In order to demonstrate the effectiveness of the proposed force/position hybrid control scheme for the execution of trajectory tracking, the two controllers, the BP neural network PID controller, and the traditional PID controller have been simulated simultaneously. As can readily be appreciated in Figures 1517, the simulation results presented with both controllers are very similar. However, the traditional PID controller response speed is much worse, and we can see that the designed control scheme has a much better trajectory tracking performance than the traditional PID control method. The variation of Euler angle is not apparent in the tracking process, as shown in Figure 16, but the designed control scheme has a quick response through the comparison analysis of Figures 15 and 17. The simulation results verify the trajectory tracking performance of the proposed controller, which is available to control the parallel mechanism with redundant actuation for the most important application.

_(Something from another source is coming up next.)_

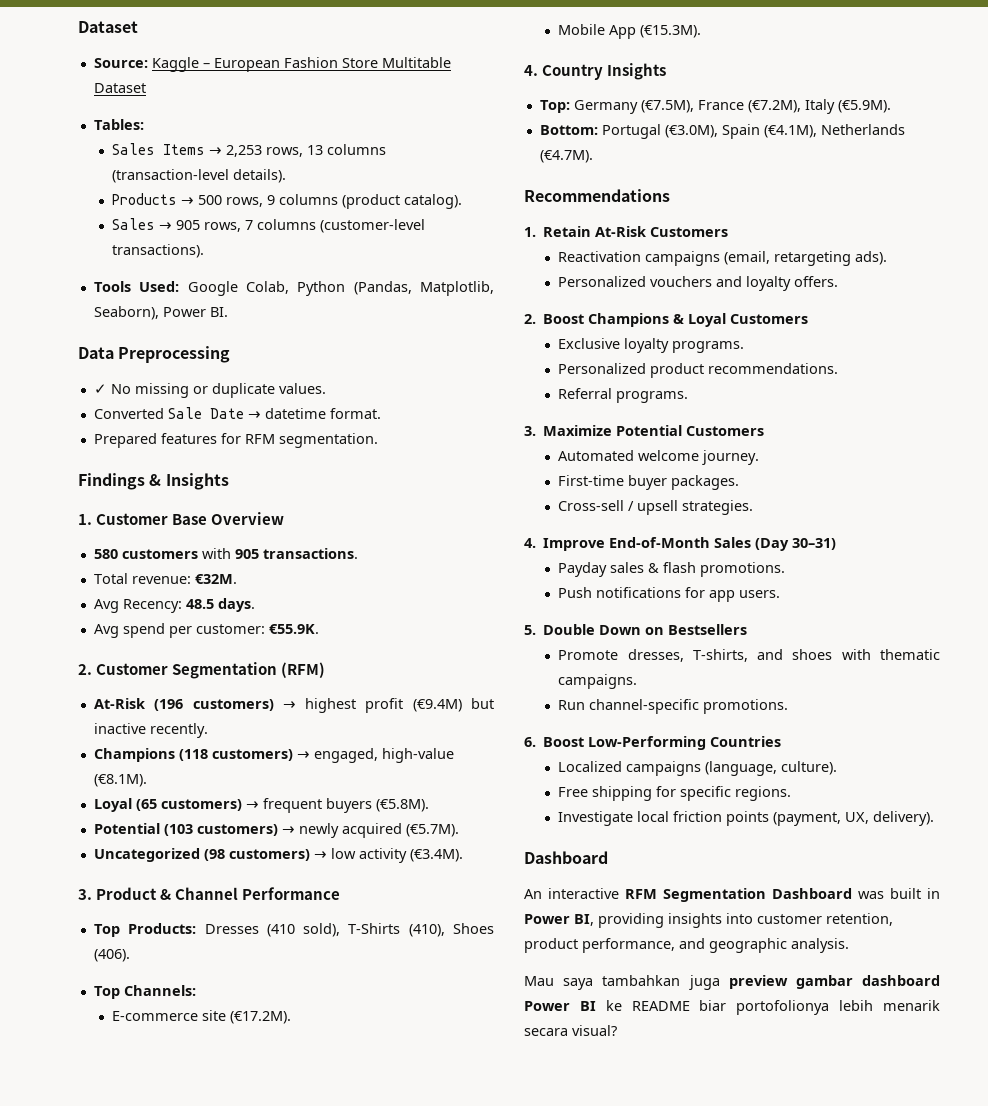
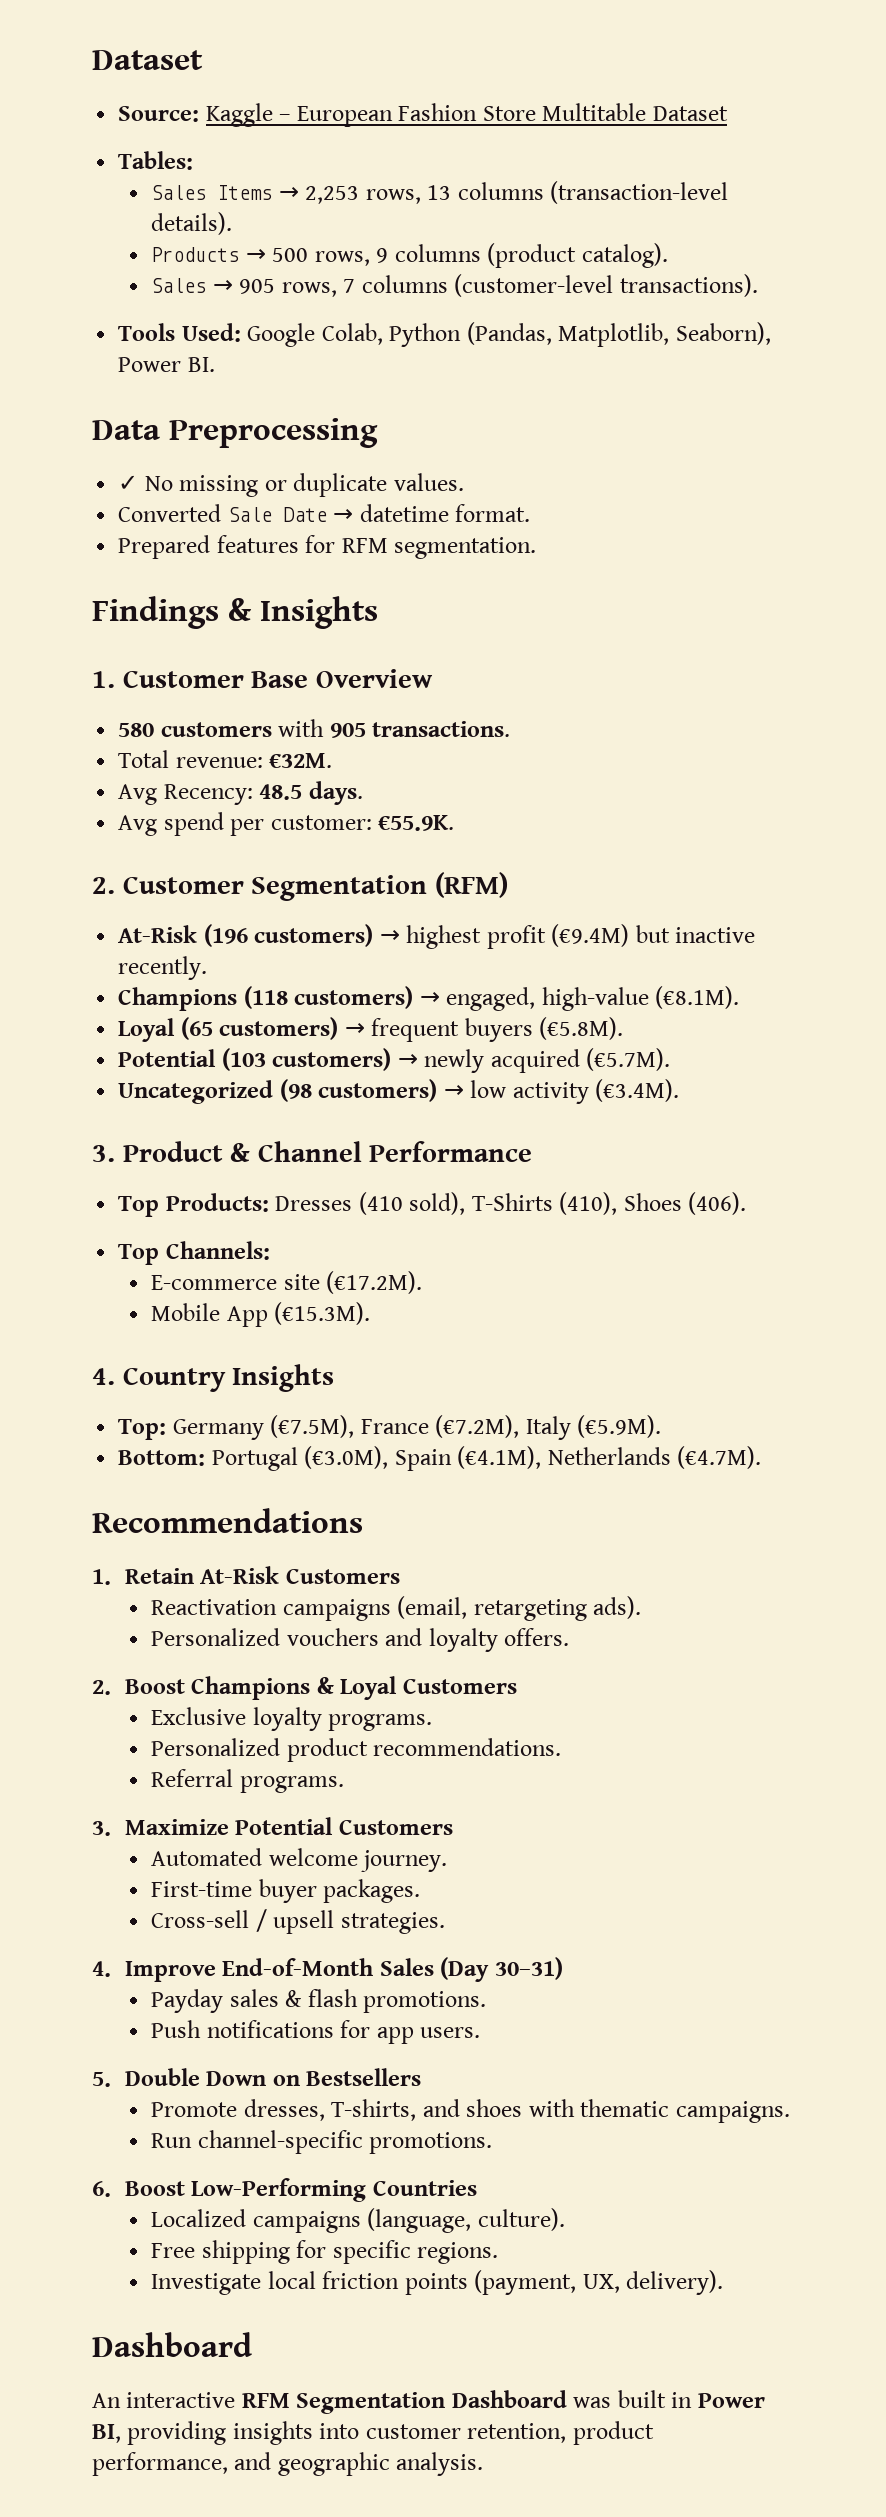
- Mau saya tambahkan juga preview gambar dashboard Power BI ke README biar portofolionya lebih menarik secara visual?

The kinematic and dynamic analyses established the theoretical foundation for intelligent control of the parallel mechanism. In the short run, we will concentrate on calibrating the errors by experiments. The experimental prototype is shown in Figure 18; the experimental system mainly consists of the parallel mechanism, four driver controllers, a multiaxis controller, and a master CPU controller. The real position and velocity of the four actuators will be transmitted to the computer for data monitoring and implementing control in real time.

7. Conclusions

In this paper, the trajectory tracking control scheme for a new 2RPU-2SPR parallel mechanism with redundant actuation is systematically investigated, and the following contributions can be obtained: (1)The inverse kinematic analysis of the proposed parallel mechanism has been formulated, and the mapping relationship of velocity and acceleration between the joint space and task space are straightforwardly deduced including the inverse Jacobian matrix and the forward Jacobian matrix(2)In terms of the principle of virtual work and the d’Alembert formulation, the inverse and forward dynamic standard formulation of the proposed parallel mechanism with redundant actuation is established and the optimal driving force value is obtained by utilizing the generalized Moore-Penrose inverse matrix(3)On the basis of the kinematic and dynamic formulations, the force/position hybrid control by means of inertia feed-forward control and BP neural network PID control was implemented in MATLAB/Simulink. As an illustrative case, the simulation results verified the effectiveness of the force/position hybrid control law which can possess good trajectory tracking performance as compared with the traditional PID controller. Our future works will concentrate upon the effective intelligent controllers for versatile applications of high speed and high precision serial-parallel hybrid kinematic machine tool

Data Availability

The data used to support the findings of this study are available from the corresponding authors upon request.

Conflicts of Interest

The authors declared no potential conflicts of interest with respect to the research, authorship, and/or publication of this article.

Acknowledgments

The authors would like to acknowledge the financial support of the Fundamental Research Funds for the Central Universities under Grant Nos. 2018JBZ007, 2018YJS136, and 2017YJS158; the China Scholarship Council (CSC) under Grant No. 201807090079; the Natural Sciences and Engineering Research Council of Canada (NSERC); and the York Research Chairs (YRC) program. Meanwhile, the author, Haiqiang Zhang, is grateful to the Advanced Robotics and Mechatronics Laboratory in York University and the science librarian John Dupuis.